**Activity:** Return the entries below verbatim. Pictures stay out.

**Task material:**
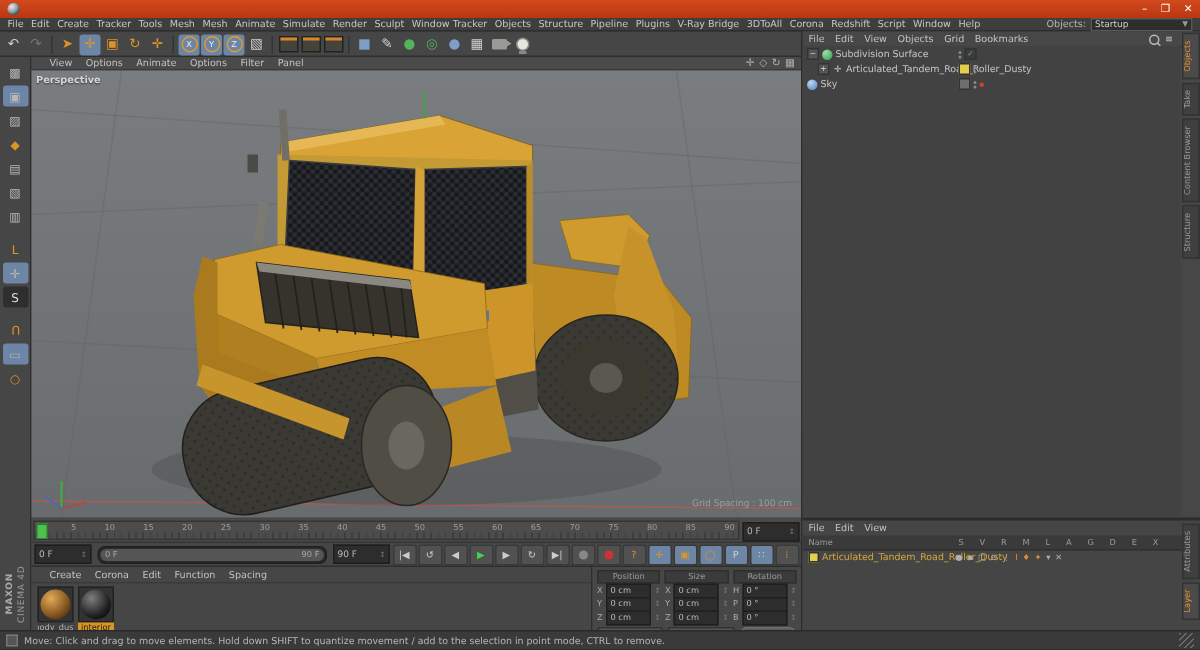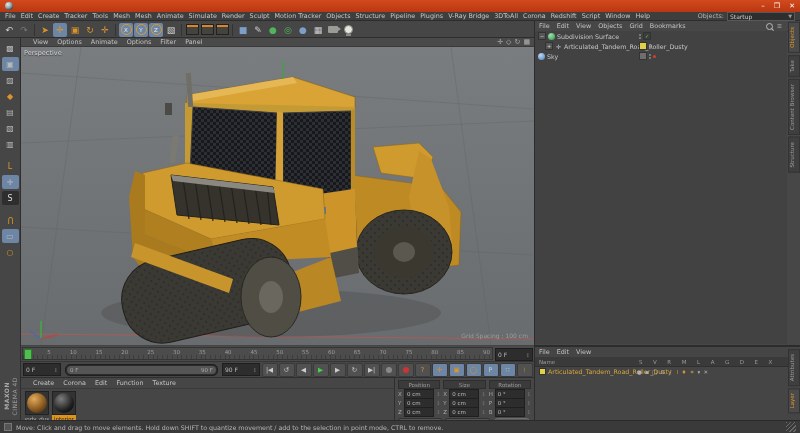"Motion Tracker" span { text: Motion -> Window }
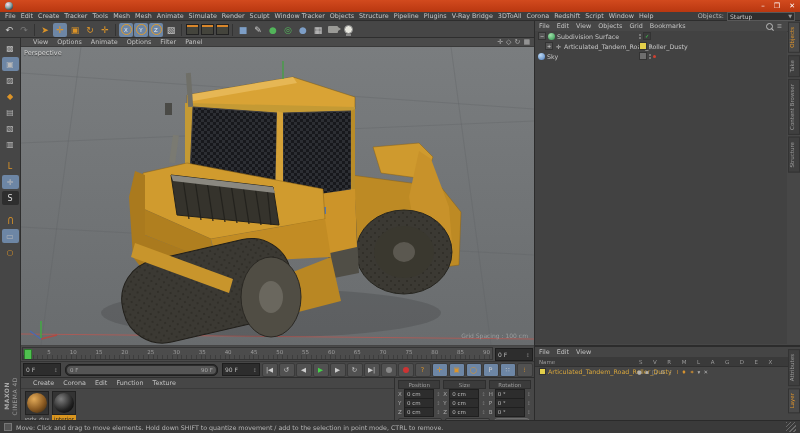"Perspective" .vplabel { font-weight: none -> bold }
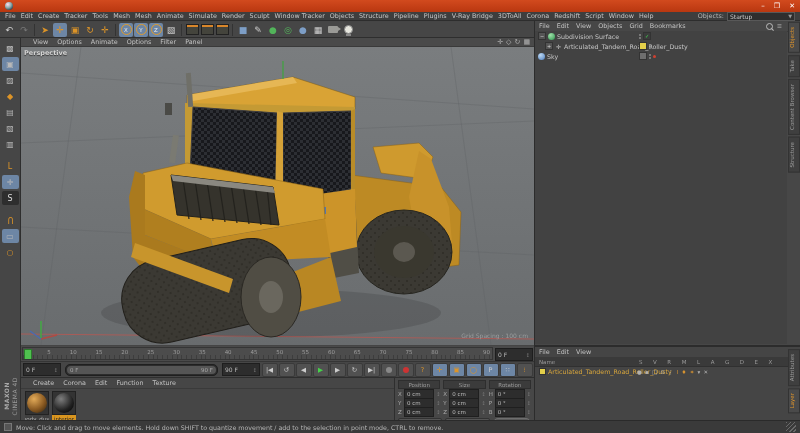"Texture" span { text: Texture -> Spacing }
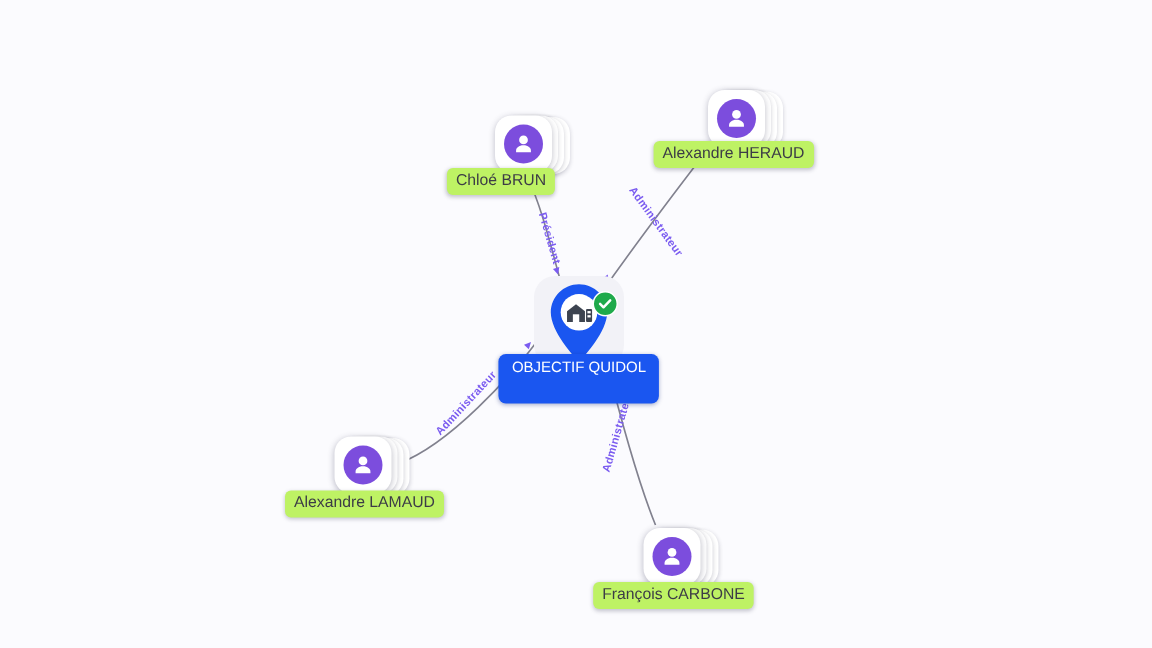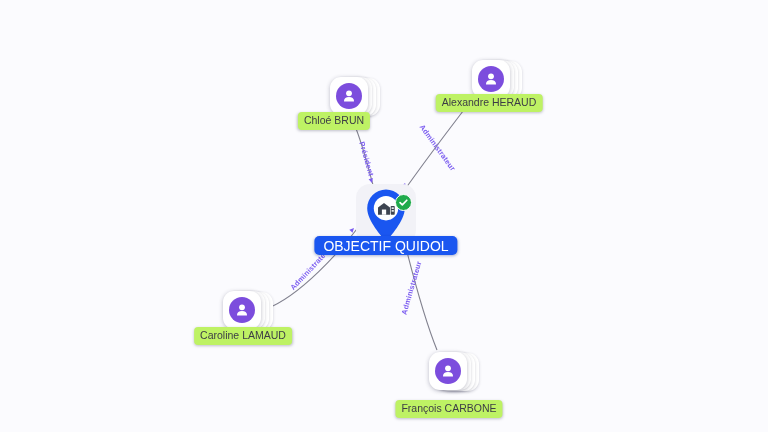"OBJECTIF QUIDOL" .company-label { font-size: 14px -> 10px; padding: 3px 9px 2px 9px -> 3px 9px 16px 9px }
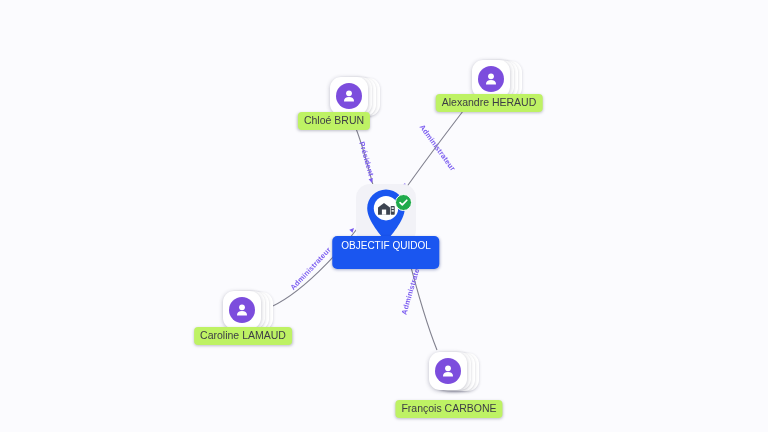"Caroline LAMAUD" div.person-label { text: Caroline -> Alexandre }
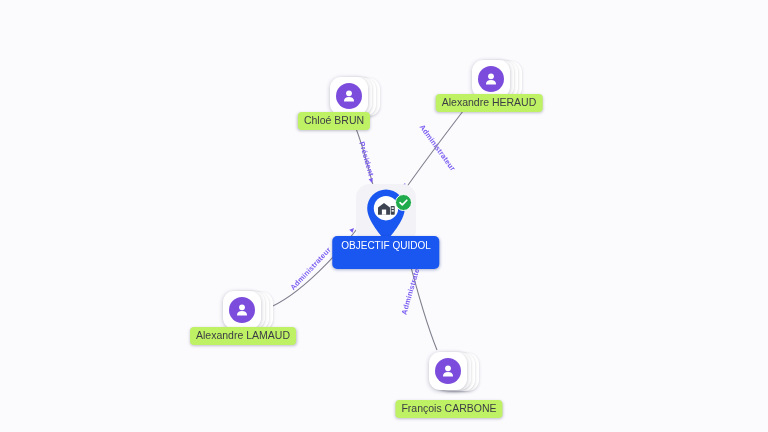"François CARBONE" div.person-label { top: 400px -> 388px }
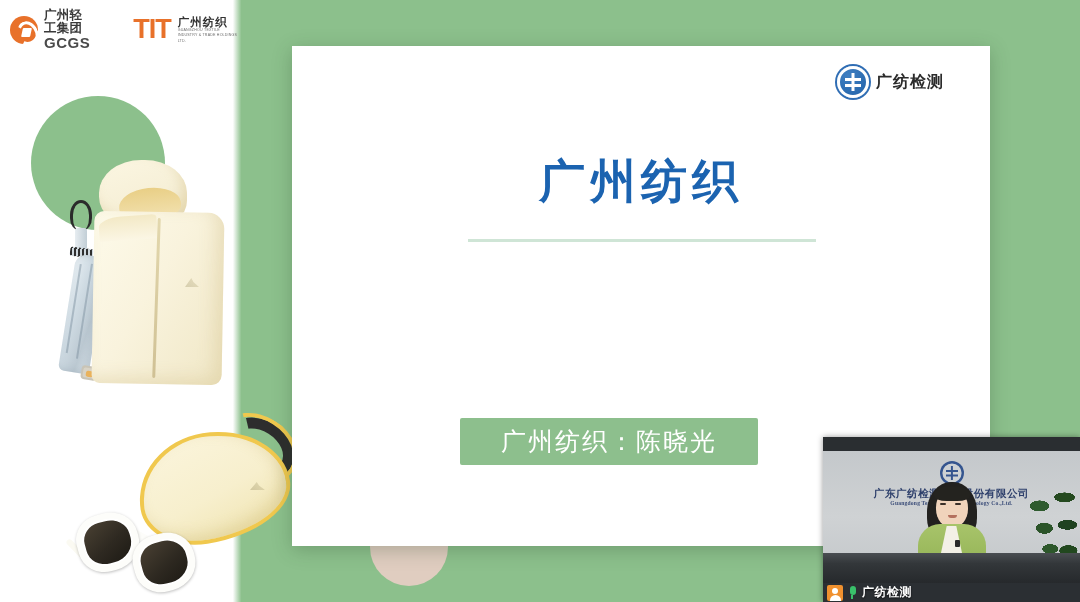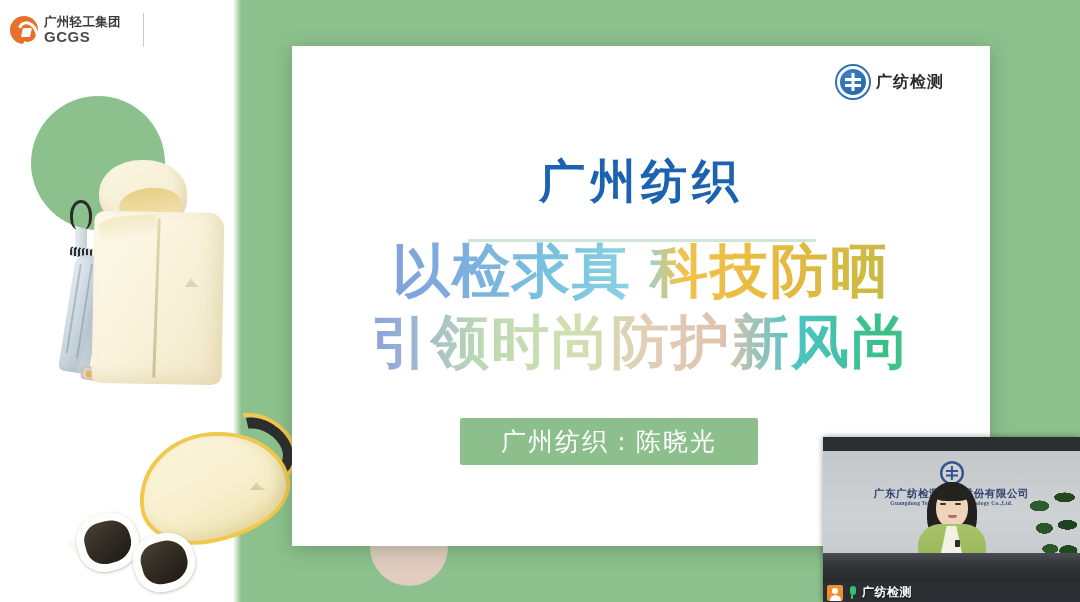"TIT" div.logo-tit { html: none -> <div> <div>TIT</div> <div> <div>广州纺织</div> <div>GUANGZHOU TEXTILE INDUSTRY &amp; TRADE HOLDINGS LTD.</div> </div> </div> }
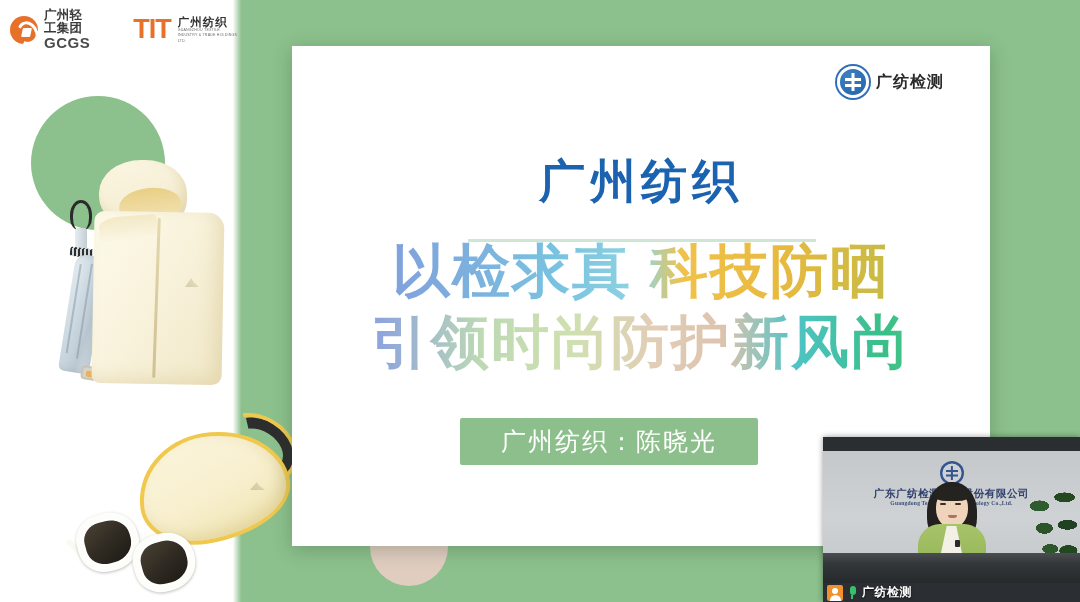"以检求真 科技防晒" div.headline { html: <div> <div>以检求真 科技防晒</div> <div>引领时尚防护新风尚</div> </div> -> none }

**Answer space:**
"Motion Tracker" span { text: Motion -> Window }
"Perspective" .vplabel { font-weight: none -> bold }
"Texture" span { text: Texture -> Spacing }
"OBJECTIF QUIDOL" .company-label { font-size: 14px -> 10px; padding: 3px 9px 2px 9px -> 3px 9px 16px 9px }
"Caroline LAMAUD" div.person-label { text: Caroline -> Alexandre }
"François CARBONE" div.person-label { top: 400px -> 388px }
"TIT" div.logo-tit { html: none -> <div> <div>TIT</div> <div> <div>广州纺织</div> <div>GUANGZHOU TEXTILE INDUSTRY &amp; TRADE HOLDINGS LTD.</div> </div> </div> }
"以检求真 科技防晒" div.headline { html: <div> <div>以检求真 科技防晒</div> <div>引领时尚防护新风尚</div> </div> -> none }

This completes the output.